My best friend was recently forced into an early retirement. While she was within a year of wanting to retire anyway, it came as a bit of a shock when her job position was eliminated, and she was faced with trying to occupy the hours in the day.
Fortunately, she and her husband had planned for their retirement financially, so she did not need to find another job to supplement their income. However, not much thought had previously been given to what she would do to keep herself occupied during retirement. With retirement thrust upon her so unexpectedly, she felt unprepared, lost, useless and a little depressed.
Each individual faces a unique set of circumstances that dictates how and when they will retire. Some people plan for early retirement, while others feel they will never be able to retire due to financial constraints or health issues.
In reality, getting the most from retirement is hard work. It requires us to take a long, hard look at ourselves and decide proactively what’s next. Have a look at these three important questions to help you on your retirement journey.
If you are one of the lucky few who are reasonably well set financially, have good health and little-to-no guardian responsibilities, then you need to embrace retirement as a new phase of life with unlimited possibilities. Develop the attitude that you are indeed lucky!
So much of our lives is spent doing the things we have to do – going to school, learning a trade or skill, earning a living, raising children and caring for the elderly or infirm. We should be shouting from the rooftops when and if we reach retirement with a little money in the bank, healthy and free to choose the rest of our life.
Numerous lists can be found on the Internet for things to do when you are retired. I’ve listed a few of the most popular choices below for your consideration if you are about to retire, new to retirement, depressed that you have nothing to do or are bored with what you are doing.
If you’ve always wanted to visit some of the earth’s most sacred, mysterious and wonderful spaces, Machu Picchu is a great place to start. Adios Adventure Travel offers trips to this sacred site that is an iconic location of the Inca civilization, and is willing to customize the trip to meet your needs.
Also, you can go on day trips, cruises, travel to new countries, or visit each of the contiguous United states.
Get out and do something that you have never done before. It doesn’t have to be something big, nor does it have to be expensive. Go to that new trendy coffee shop, drive to the next town and stroll in a new park, read a racy novel, anything that makes you feel alive and brings you the experience of new things.
Too numerous to mention all, but some choices are: drawing, painting, ceramics, sculpture, playing the piano or other musical instrument, singing, knitting, crocheting, needlepoint, quilting, scrapbooking, photography, gardening, cooking, woodworking, genealogy, crafting. Read this article about the variety of hobbies that women over 50 are participating in.
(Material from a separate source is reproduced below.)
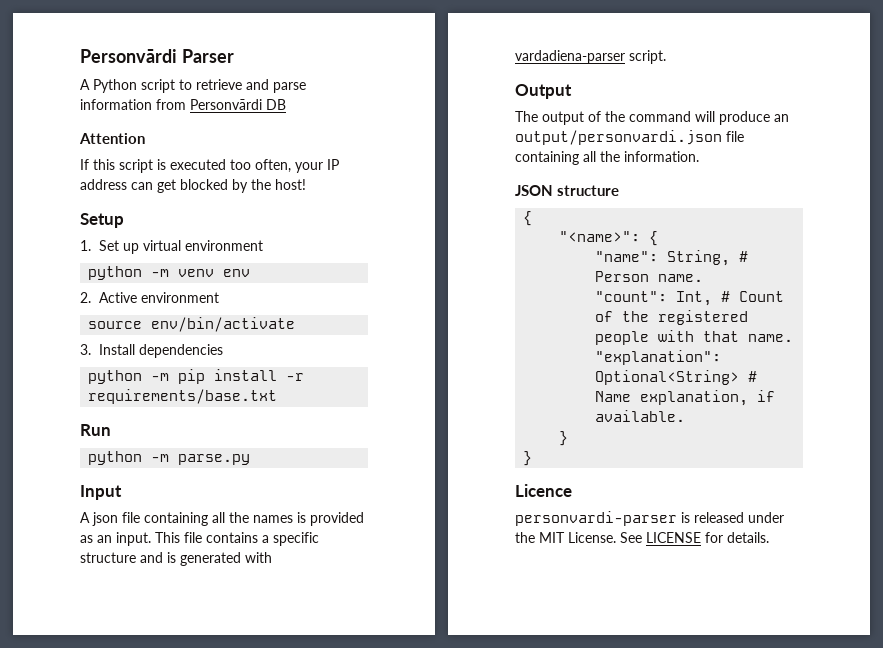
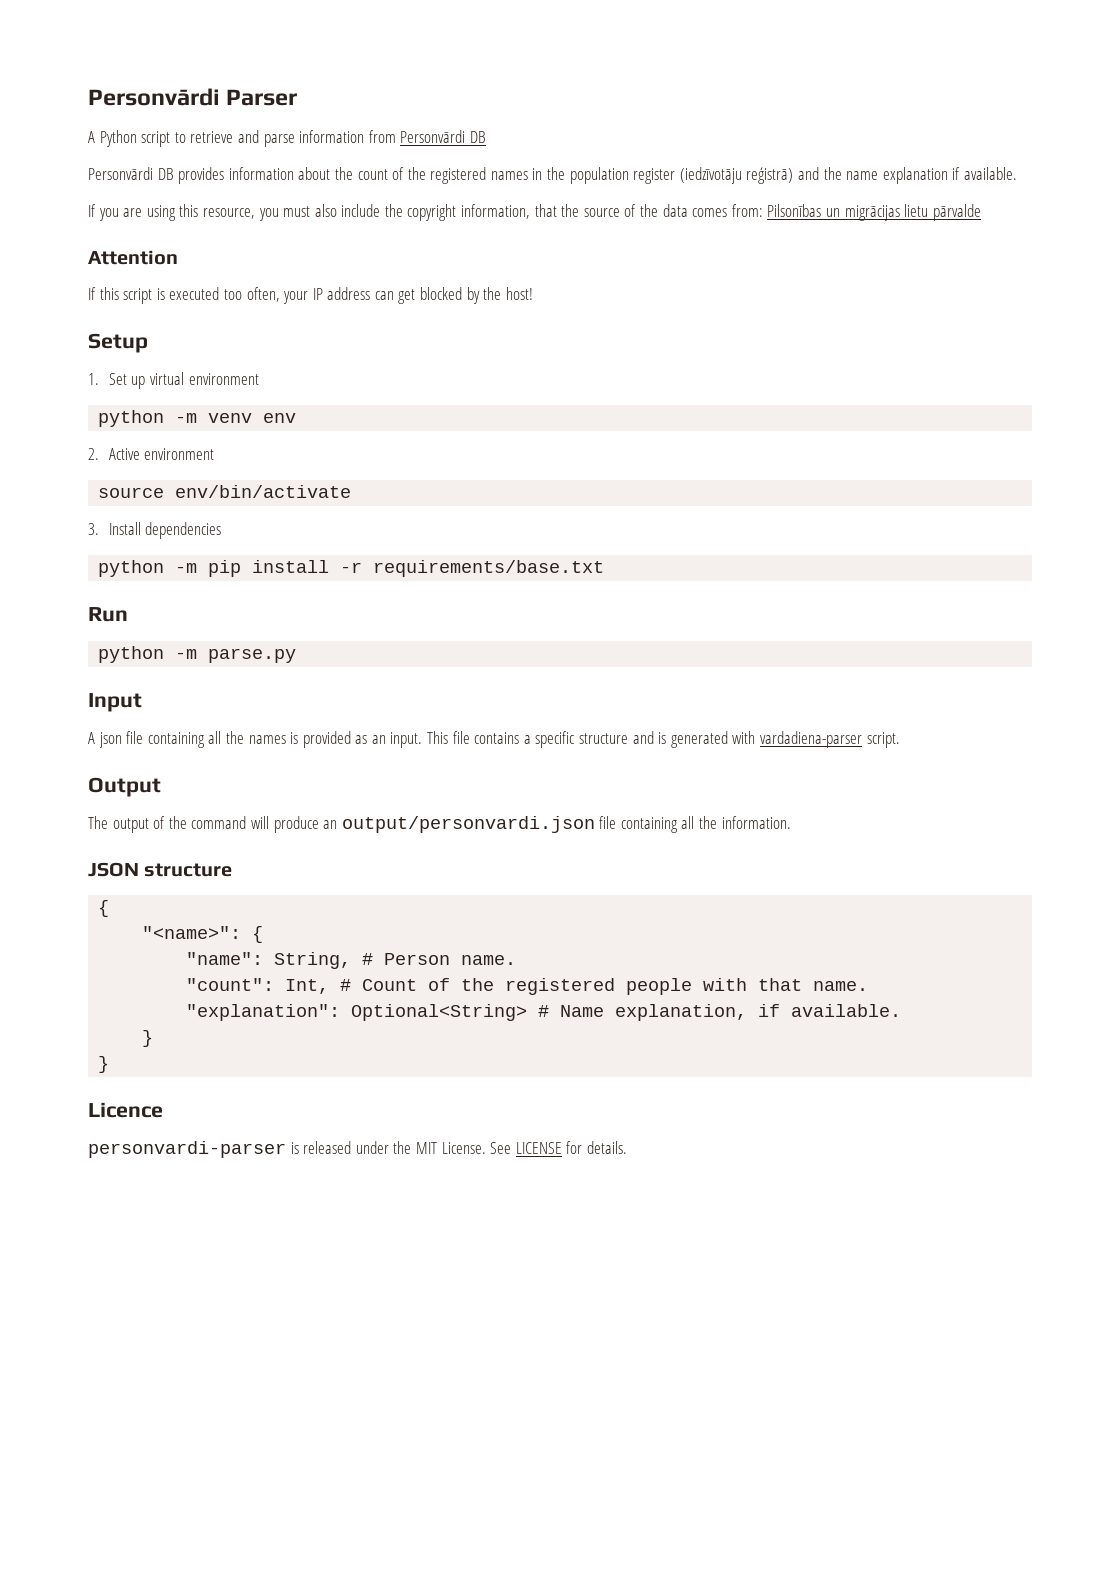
(286, 104) none -> [88,167,1017,184] [88,204,981,221] // Personvārdi DB provides information about the count of the registered names in the population register (iedzīvotāju reģistrā) and the name explanation if available. // If you are using this resource, you must also include the copyright information, that the source of the data comes from: Pilsonības un migrācijas lietu pārvalde

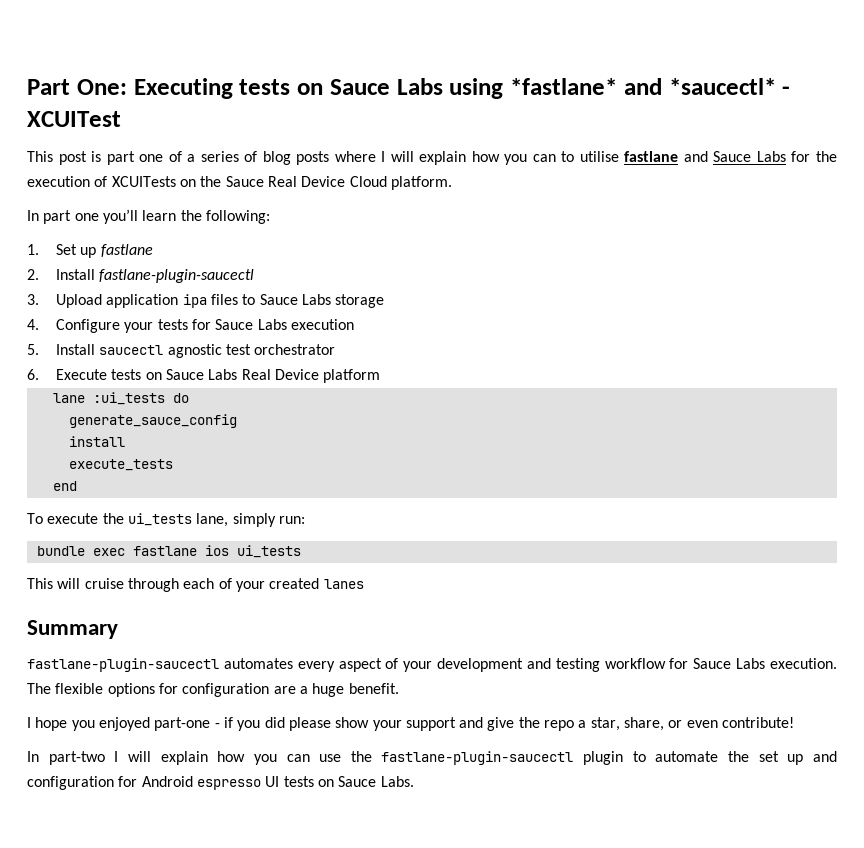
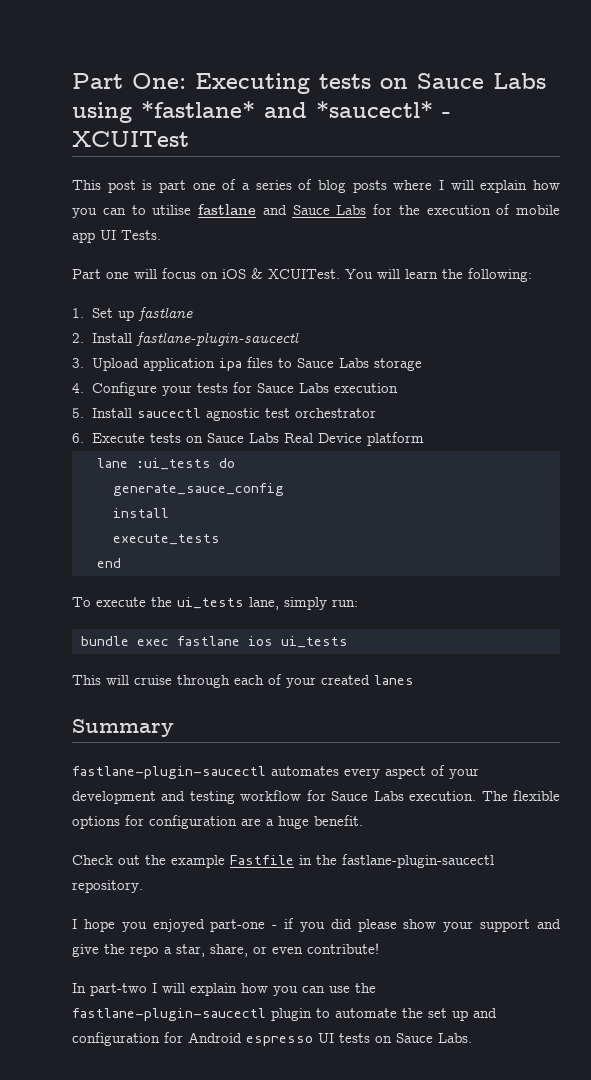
[111,176,452,190] [27,209,138,224] XCUITests on the Sauce Real Device Cloud platform. // In part one you’ll -> [516,205,560,215] [72,230,161,243] [72,268,400,279] mobile app UI Tests. // Part one will focus on iOS & XCUITest. You will
(399, 688) none -> [72,854,494,868] [72,880,143,893] // Check out the example Fastfile in the fastlane-plugin-saucectl repository.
Instead of spring cleaning, do a ‘retirement’ cleaning and organize, simplify, and declutter your house. This can be a daunting task and often feels overwhelming. Start with a small room and be strict with yourself. Donate items you no longer use – as they say, ‘one mans trash is another man’s treasure’.
There are diverse groups of organizations that need volunteers to help with their cause and program activities. You could select a cause that is important to you or go to one of many sites on the internet that will match your skills to organizations needing volunteers, like Volunteer Vacations for example.
Trips range from one to three weeks, and you choose where you want to go and how you want to volunteer. This is a rewarding experience that you can do anywhere in the world, so let’s get out there and make a difference!
Finally, there is time to write that book you always wanted to, or to set up and manage a blog, write articles to be published in magazines or elsewhere, poems or your memoirs.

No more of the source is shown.